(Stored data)
━━━━

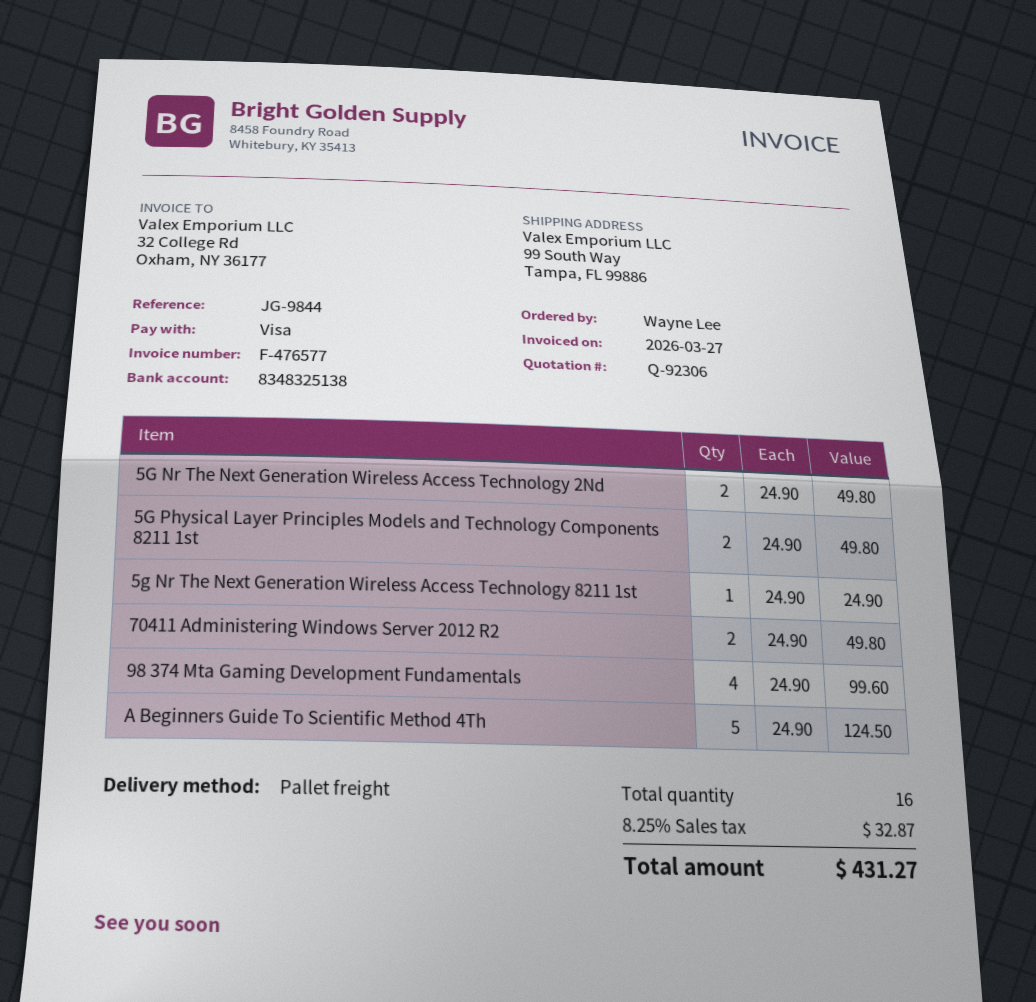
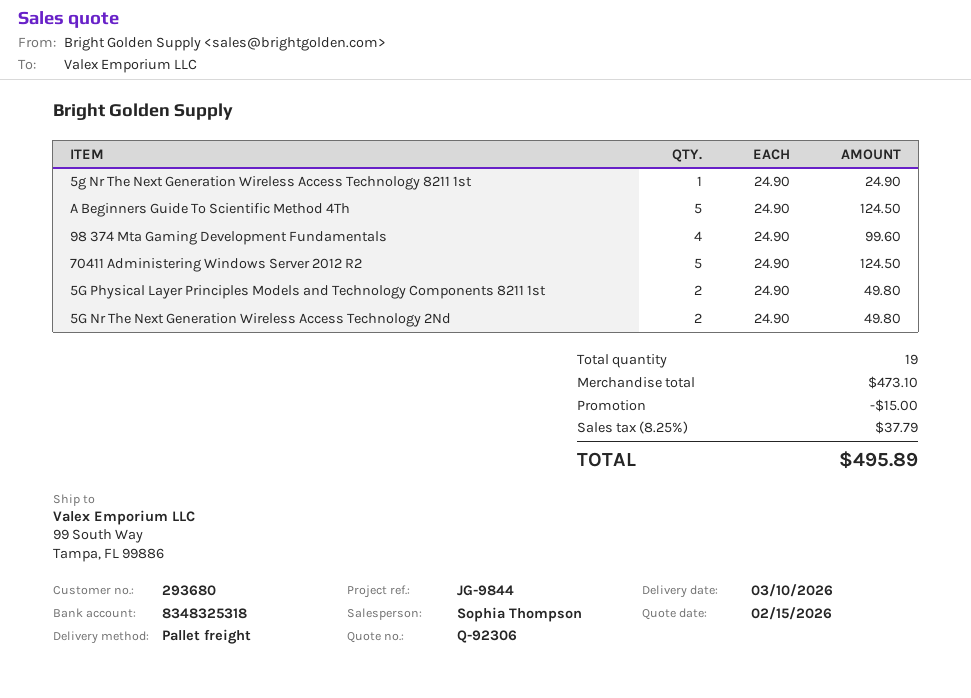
bank account: 8348325138 -> 8348325318
70411 Administering Windows Server 2012 R2: 2 x 24.90 = 49.80 -> 5 x 24.90 = 124.50
total quantity: 16 -> 19
discount: none -> 15.00
tax: 8.25% = 32.87 -> 8.25% = 37.79
total: 431.27 -> 495.89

━━━━

> [BRIEF] Produce a word-for-word copy of the records, omitting all images.

> [REPLY TO THE EXERCISE]
bank account: 8348325138 -> 8348325318
70411 Administering Windows Server 2012 R2: 2 x 24.90 = 49.80 -> 5 x 24.90 = 124.50
total quantity: 16 -> 19
discount: none -> 15.00
tax: 8.25% = 32.87 -> 8.25% = 37.79
total: 431.27 -> 495.89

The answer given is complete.